The second person I wrote about for this column was Olivia de Havilland. One of the things that’s always irritated me about her career was how often she was the “plain” one. She wasn’t conventionally beautiful, I suppose, but she had a loveliness that was beyond that. The same is true of Sissy Spacek; arguably her most iconic role is as the mousy Carrie White. And my goodness but Spacek did a marvelous job at it, I’ll freely admit. But it did put her firmly in the “Hollywood plain” category, I think, and that’s a hard category to break out of.
We will start with Carrie, I think, because while I have problems with that movie, the casting of Spacek assuredly isn’t one of them. She is a perfect Carrie White in a lot of ways. (The fact that Spacek herself had been voted Homecoming Queen in her own senior year in high school is interesting but shows in fact a prominent difference between the two.) Spacek is so pale as to hardly be there, and Spacek plays the role turned inward as if afraid to be there, no matter where “there” is. In On Writing, Stephen King talked about the two girls from his high school who became Carrie White through the alchemy of writing, and I think they would know Spacek’s portrayal as their sister.
Even now, it’s not hard to see a little Carrie White when you look at Spacek, and the movie’s as old as I am. Similarly, I can look at her and see in her Holly of Badlands—the only Malick movie I really like, and in no small part because of her performance. She has Carrie’s waifishness, of course, because any number of directors have used that aspect of Spacek. But I think Malick used a bit of Spacek’s own Texas childhood in it. As did David Lynch, I think, many years later in The Straight Story.
She’s definitely one of those actresses who’s been in films I didn’t like and was not herself bad in them. I suspect her role in The Help was one of those that might’ve gone to Shirley MacLaine if it had been made earlier, and either one would’ve been fine, I guess, in a movie I really cannot stand. JFK is a movie I can’t stand that didn’t give her much to do, and she was fine, I guess, as yet another Hollywood Supportive Wife Type. As in, you can’t really say much about her performance because the movie doesn’t really give her enough for there to be one.

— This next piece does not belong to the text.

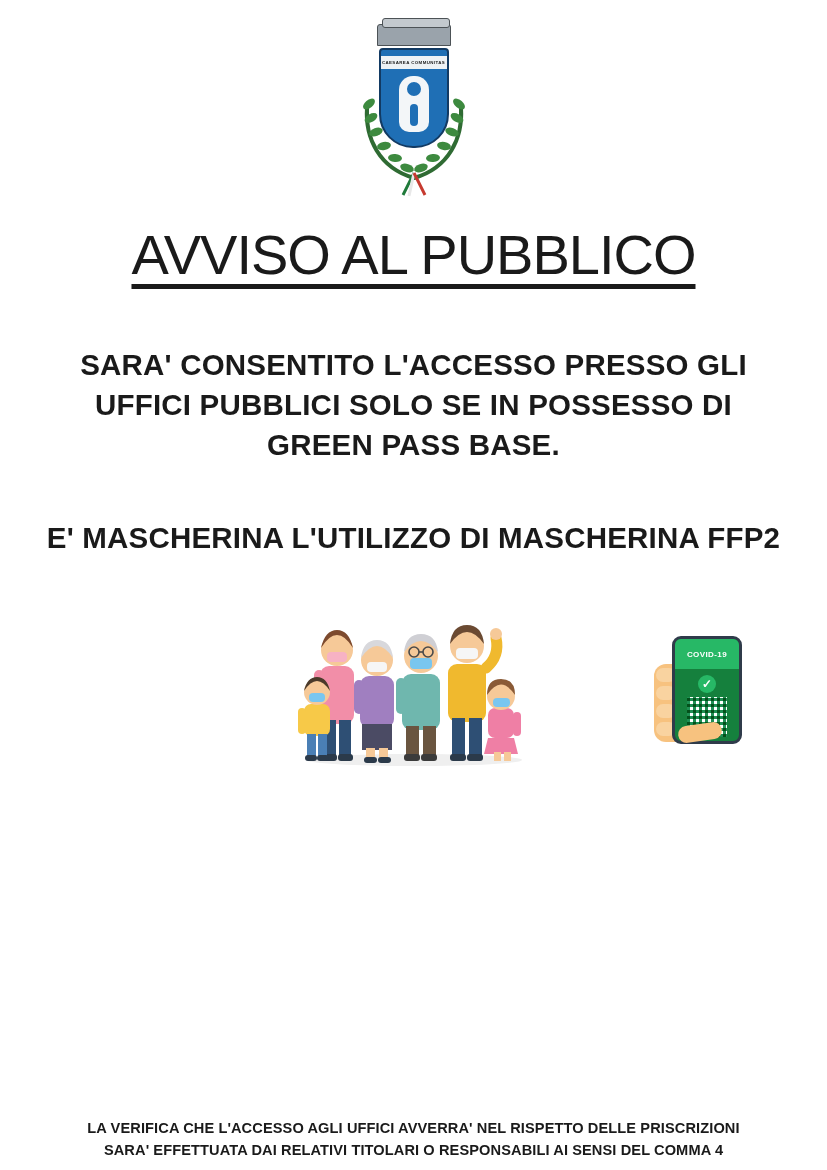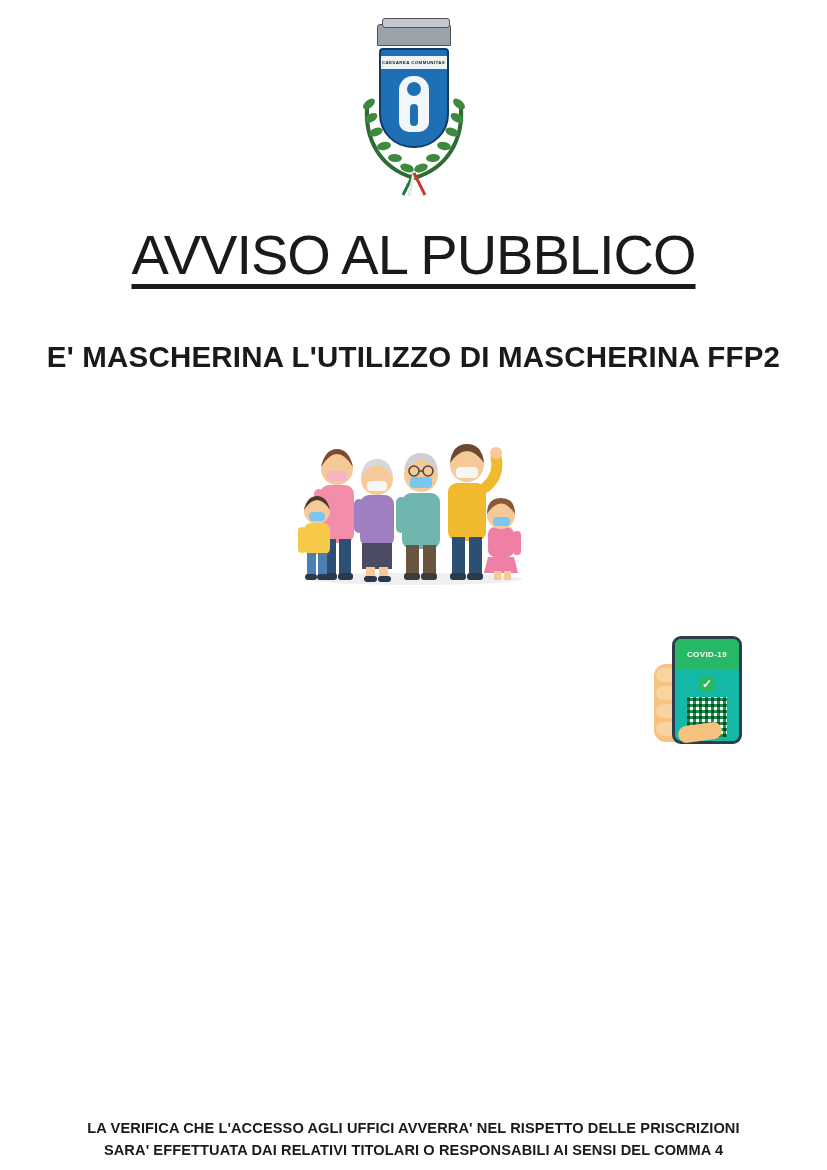"SARA' CONSENTITO L'ACCESSO PRESSO GLI" div.body-block { html: none -> <div> <span>SARA' CONSENTITO L'ACCESSO PRESSO GLI</span> <span>UFFICI PUBBLICI SOLO SE IN POSSESSO DI</span> <span>GREEN PASS BASE.</span> </div> }
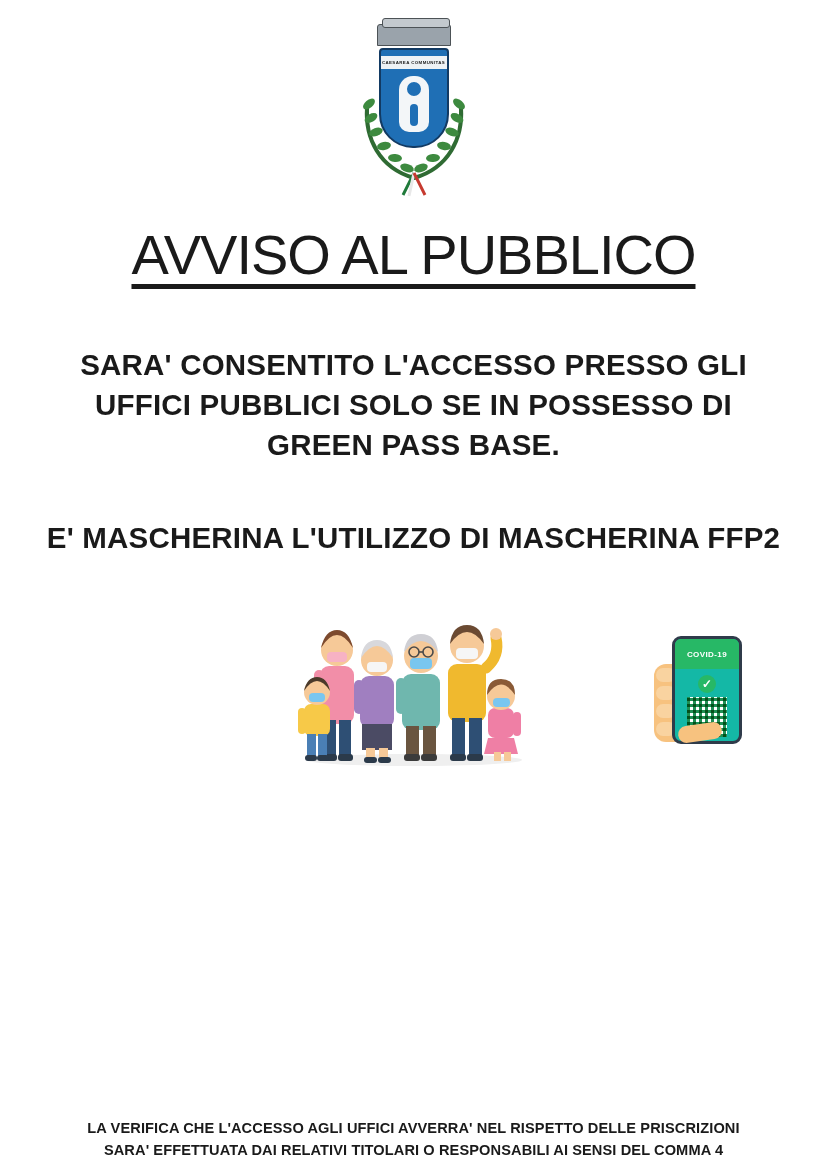"COVID-19" .gp-phone { background: #14b8a6 -> #15803d }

The fact is, though, she’s an extremely talented actress who doesn’t come up enough in discussions of extremely talented actresses. She’s been in a Best Picture nominee at least once a decade for almost her entire career. She herself won an Oscar for Best Actress for The Coal Miner’s Daughter, one of those biopics that really does cover decades of someone’s life—starting as a teenager—and not only does Spacek handle the entire age range without ever seeming completely ludicrous, but she sang her own songs. It’s probably one of the best performances in the history of the genre.